[Itemized modification records]
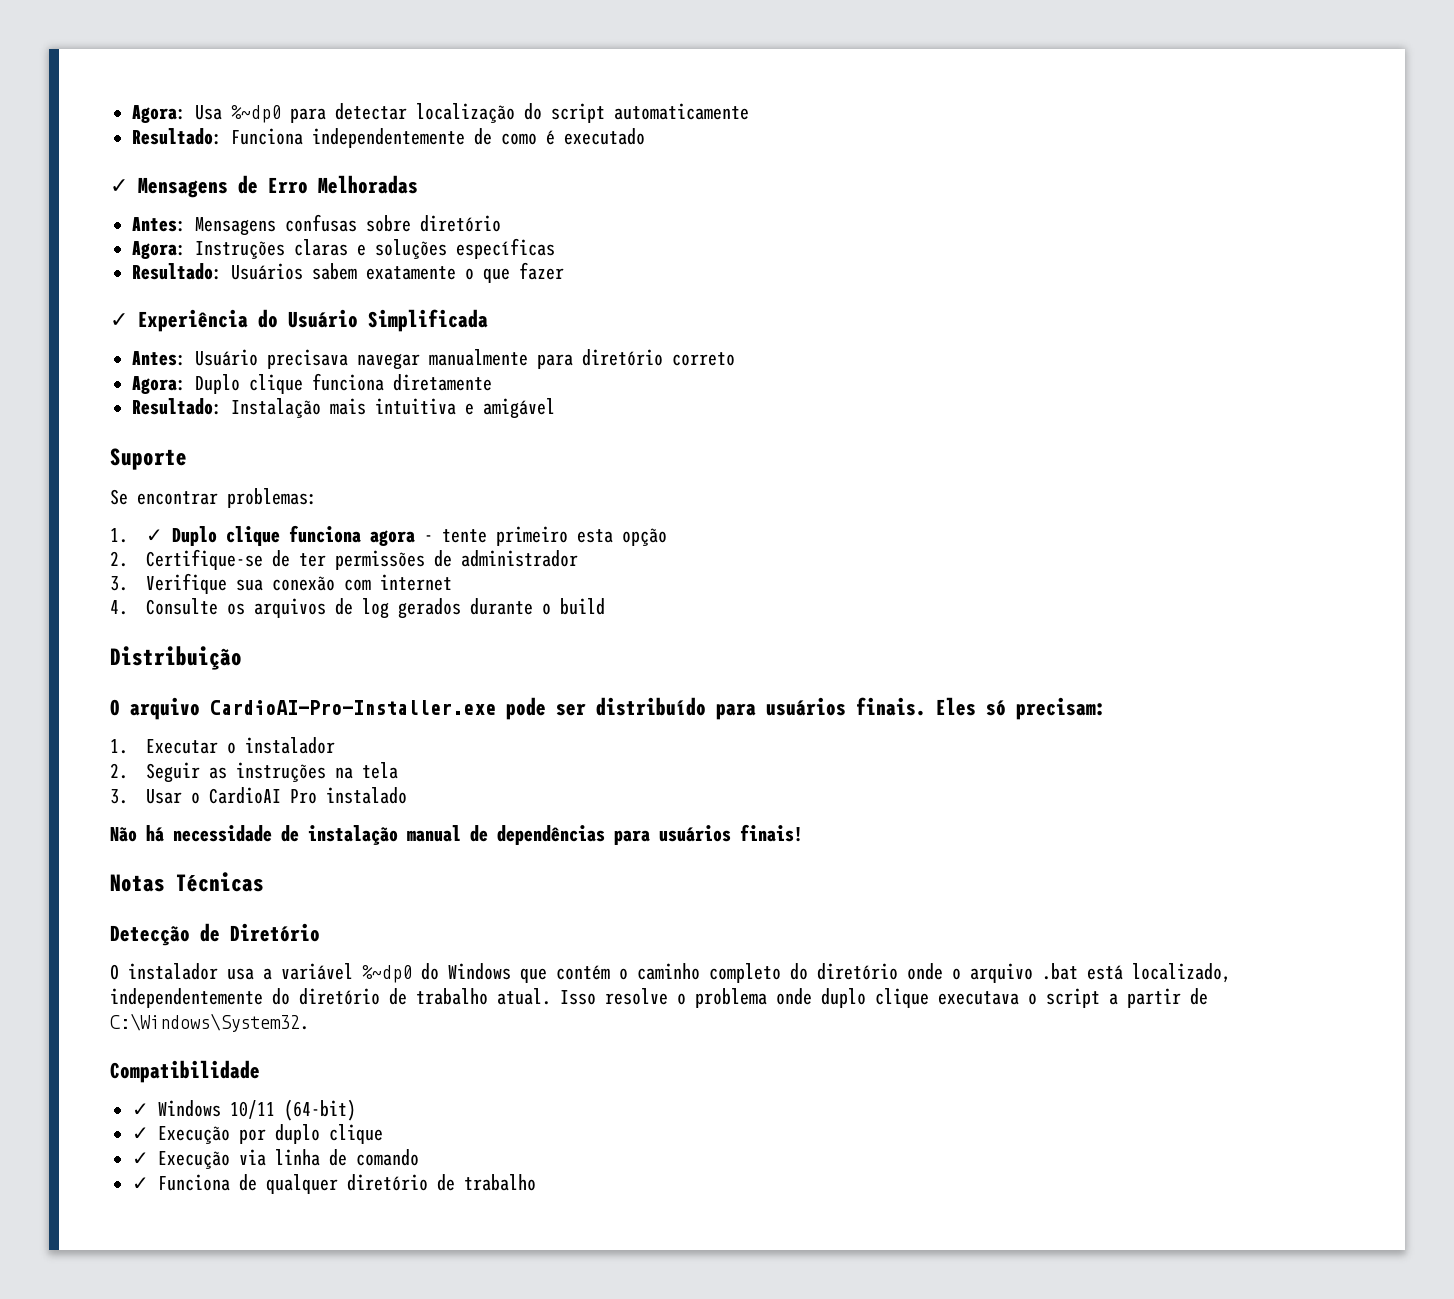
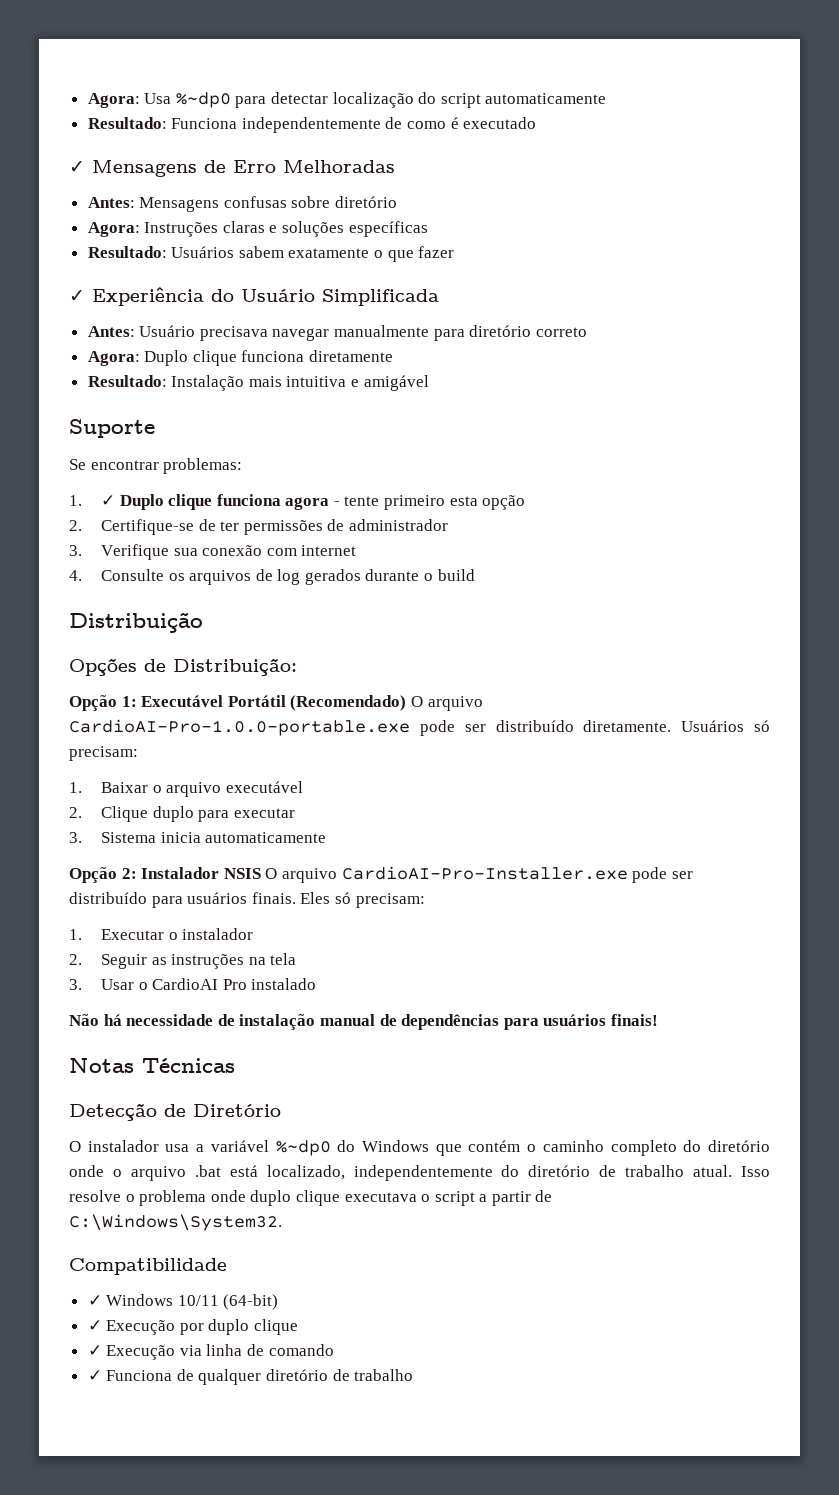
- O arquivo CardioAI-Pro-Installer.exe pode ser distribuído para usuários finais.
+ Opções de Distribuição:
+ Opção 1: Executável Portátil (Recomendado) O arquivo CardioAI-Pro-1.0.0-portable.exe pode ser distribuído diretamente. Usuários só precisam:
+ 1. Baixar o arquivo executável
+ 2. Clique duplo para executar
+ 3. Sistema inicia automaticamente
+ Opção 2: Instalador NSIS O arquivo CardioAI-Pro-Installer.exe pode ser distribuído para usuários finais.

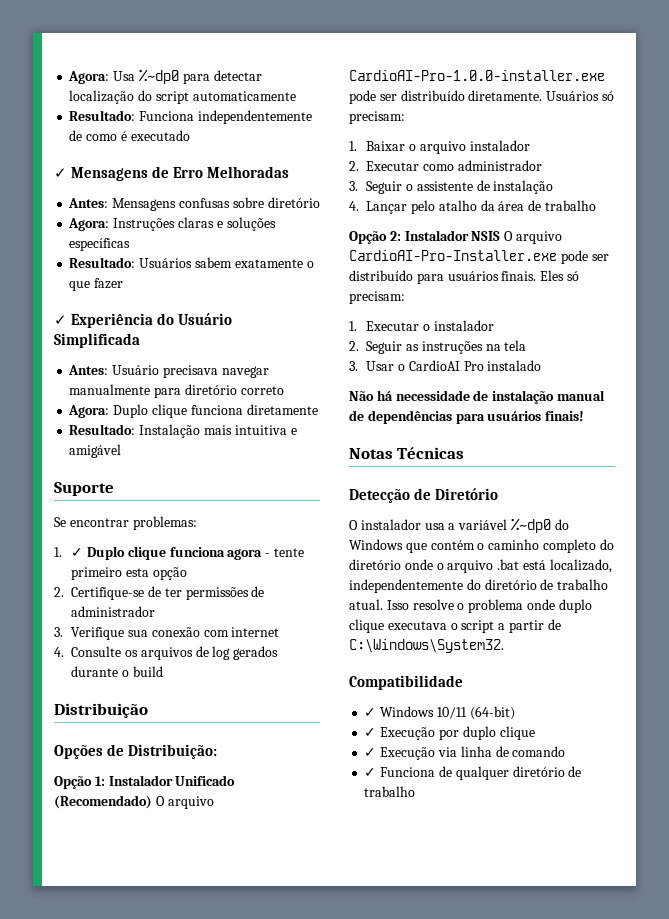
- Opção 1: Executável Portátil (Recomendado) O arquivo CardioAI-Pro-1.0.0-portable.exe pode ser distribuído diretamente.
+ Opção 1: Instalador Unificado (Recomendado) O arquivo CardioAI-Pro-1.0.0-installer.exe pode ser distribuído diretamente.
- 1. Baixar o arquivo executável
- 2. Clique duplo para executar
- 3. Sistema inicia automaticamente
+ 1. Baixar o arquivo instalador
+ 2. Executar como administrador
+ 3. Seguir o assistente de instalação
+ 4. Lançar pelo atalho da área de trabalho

What the task requires
Check the lines above and copy each one that includes "arquivo".

Task result
- O arquivo CardioAI-Pro-Installer.exe pode ser distribuído para usuários finais.
+ Opção 1: Executável Portátil (Recomendado) O arquivo CardioAI-Pro-1.0.0-portable.exe pode ser distribuído diretamente. Usuários só precisam:
+ 1. Baixar o arquivo executável
+ Opção 2: Instalador NSIS O arquivo CardioAI-Pro-Installer.exe pode ser distribuído para usuários finais.
- Opção 1: Executável Portátil (Recomendado) O arquivo CardioAI-Pro-1.0.0-portable.exe pode ser distribuído diretamente.
+ Opção 1: Instalador Unificado (Recomendado) O arquivo CardioAI-Pro-1.0.0-installer.exe pode ser distribuído diretamente.
- 1. Baixar o arquivo executável
+ 1. Baixar o arquivo instalador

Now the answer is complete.